Can Practising Homosexuals Experience Change through Counselling?
A Report by Stanton Jones & Mark Yarhouse.Publication Sources: Ex-Gays? A Longitudinal Study of Religious Mediated Change in Sexual Orientation. IVP, 2007 and Homosexuality: The Use of Scientific Research in the Church’s Moral Debate (IVP, 2009).
Summary of research: [Stanton Jones, Same Sex Science, First Things Feb 2012]
We are told that homosexual persons are just as psychologically healthy as heterosexuals, that sexual orientation is biologically determined at birth, that sexual orientation cannot be changed and that the attempt to change it is necessarily harmful, that homosexual relationships are equivalent to heterosexual ones in all important characteristics, and that personal identity is properly and legitimately constituted around sexual orientation. These claims are as misguided as the ridiculed beliefs of some social conservatives, as they spring from distorted or incomplete representations of the best findings from the science of same-sex attraction.
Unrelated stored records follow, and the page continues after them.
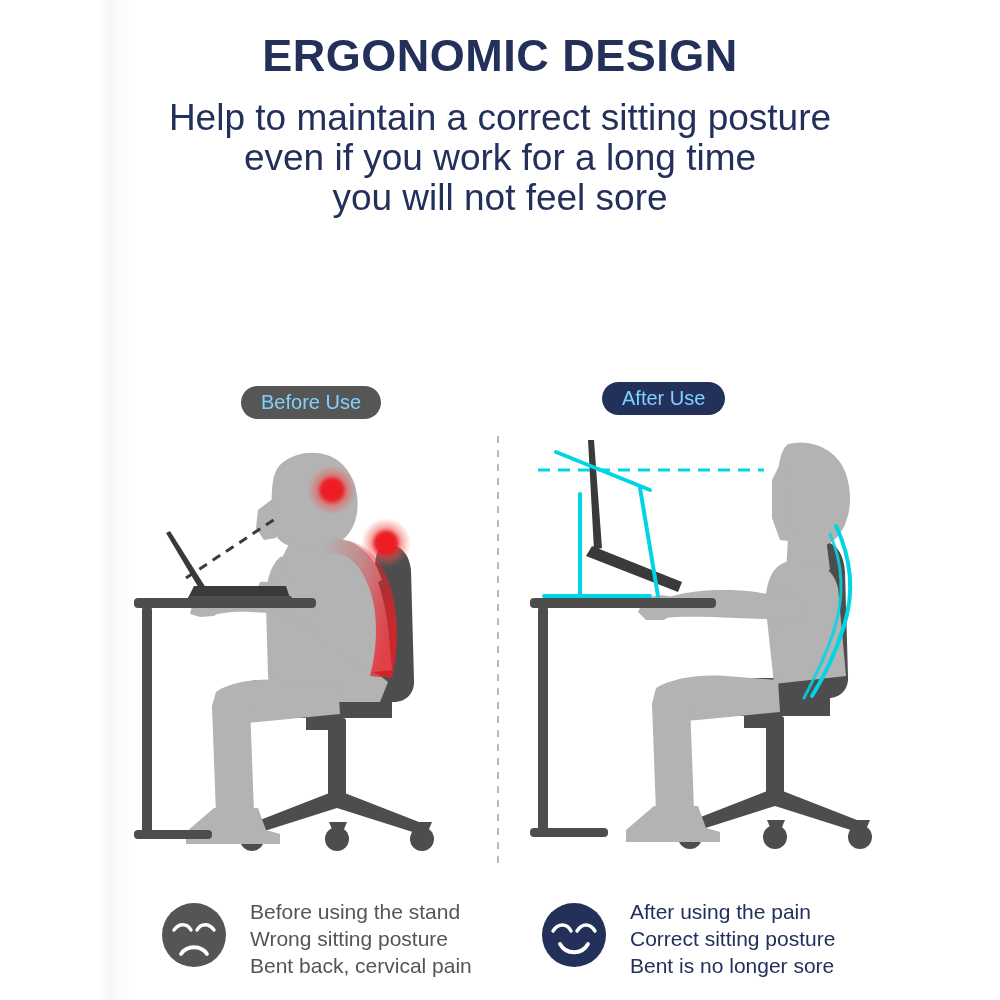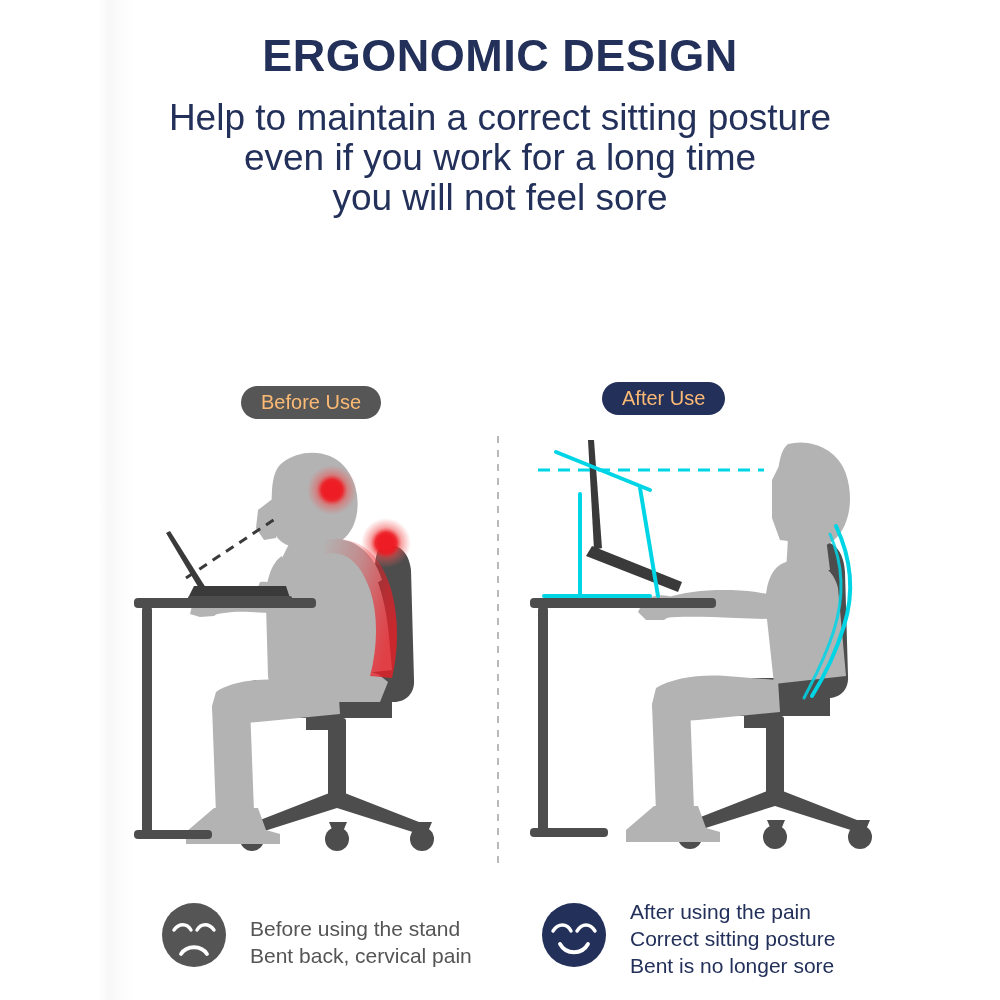--- a/index.html
+++ b/index.html
@@ -22,41 +22,41 @@
     font-size:37px;line-height:40px;font-weight:400;color:#22305a;
     margin:14px 0 0 0;
   }
   .subtitle span{display:block;}
 
   
   .badge{
     position:absolute;
     display:flex;align-items:center;justify-content:center;
     height:33px;border-radius:17px;
-    color:#fdba74;font-size:20px;font-weight:400;
+    color:#7dd3fc;font-size:20px;font-weight:400;
     padding:0 20px;white-space:nowrap;
   }
   .badge-before{left:241px;top:386px;background:#565656;}
   .badge-after{left:602px;top:382px;background:#22305a;}
 
   
   .divider{
     position:absolute;left:497px;top:436px;width:2px;height:430px;
     background:repeating-linear-gradient(to bottom,#b9b9b9 0px,#b9b9b9 7px,rgba(255,255,255,0) 7px,rgba(255,255,255,0) 14px);
   }
 
   
   .stage{position:absolute;}
   .stage-before{left:130px;top:430px;width:370px;height:450px;}
   .stage-after{left:520px;top:430px;width:380px;height:450px;}
   .stage svg{display:block;}
 
   
   .caption{position:absolute;display:flex;align-items:flex-start;}
-  .caption-before{left:160px;top:898px;align-items:flex-end;}
+  .caption-before{left:160px;top:898px;}
   .caption-after{left:540px;top:898px;}
   .face{width:68px;height:68px;flex:0 0 68px;margin-top:3px;}
   .cap-text{margin-left:22px;font-size:21px;line-height:27px;}
   .cap-text .line{display:block;white-space:nowrap;}
   .cap-before .cap-text{color:#555555;}
   .cap-after .cap-text{color:#22305a;}
 
   
   .band{position:absolute;left:98px;top:0;width:36px;height:1000px;
         background:linear-gradient(to right,rgba(0,0,0,0.00),rgba(0,0,0,0.030),rgba(0,0,0,0.012),rgba(0,0,0,0.00));
@@ -246,20 +246,21 @@
 
   <div class="caption caption-before cap-before">
     <svg class="face" viewBox="0 0 68 68">
       <circle cx="34" cy="34" r="32" fill="#555555"></circle>
       <path d="M14 29 C19 22 27 22 31 29" stroke="#ffffff" stroke-width="3.4" fill="none" stroke-linecap="round"></path>
       <path d="M37 29 C41 22 49 22 54 29" stroke="#ffffff" stroke-width="3.4" fill="none" stroke-linecap="round"></path>
       <path d="M21 53 C27 44 41 44 47 53" stroke="#ffffff" stroke-width="3.8" fill="none" stroke-linecap="round"></path>
     </svg>
     <div class="cap-text">
       <span class="line">Before using the stand</span>
+      <span class="line">Wrong sitting posture</span>
       <span class="line">Bent back, cervical pain</span>
     </div>
   </div>
 
   <div class="caption caption-after cap-after">
     <svg class="face" viewBox="0 0 68 68">
       <circle cx="34" cy="34" r="32" fill="#22305a"></circle>
       <path d="M13 30 C18 22 27 22 31 30" stroke="#ffffff" stroke-width="3.4" fill="none" stroke-linecap="round"></path>
       <path d="M37 30 C42 22 50 22 55 30" stroke="#ffffff" stroke-width="3.4" fill="none" stroke-linecap="round"></path>
       <path d="M20 43 C26 54 42 54 48 43" stroke="#ffffff" stroke-width="3.8" fill="none" stroke-linecap="round"></path>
Contrary to the assumptions of many social conservatives, biology does appear to play a modest part in determining sexual orientation. Contrary to the assumptions of many social progressives, psychological and environmental variables also appear to play at least a modest part in determining sexual orientation. In contrast to the hubris of those prone to making emphatic pronouncements, what we do not yet know about the causation of sexual orientation dwarfs the bit that we are beginning to know. And the fact that causation is indubitably a complex and mysterious by-product of the interaction of biological and psychological variables confounds the assertion that sexual orientation is just like skin color, determined at birth or even conception. And contrary to the suggestions of some, the involvement of some biological influence does not prove that change in sexual orientation is impossible. One of our foremost behavior genetics experts, Thomas Bouchard, has argued forcefully that “one of the most unfortunate misinterpretations of the heritability coefficient is that it provides an index of trait malleability (i.e., the higher the heritability the less modifiable the trait is through environmental intervention).” Continue reading “Practising Homosexuals Can Change: A Simple Biblical Argument & Social-Scientific Evidence. Part 2/2”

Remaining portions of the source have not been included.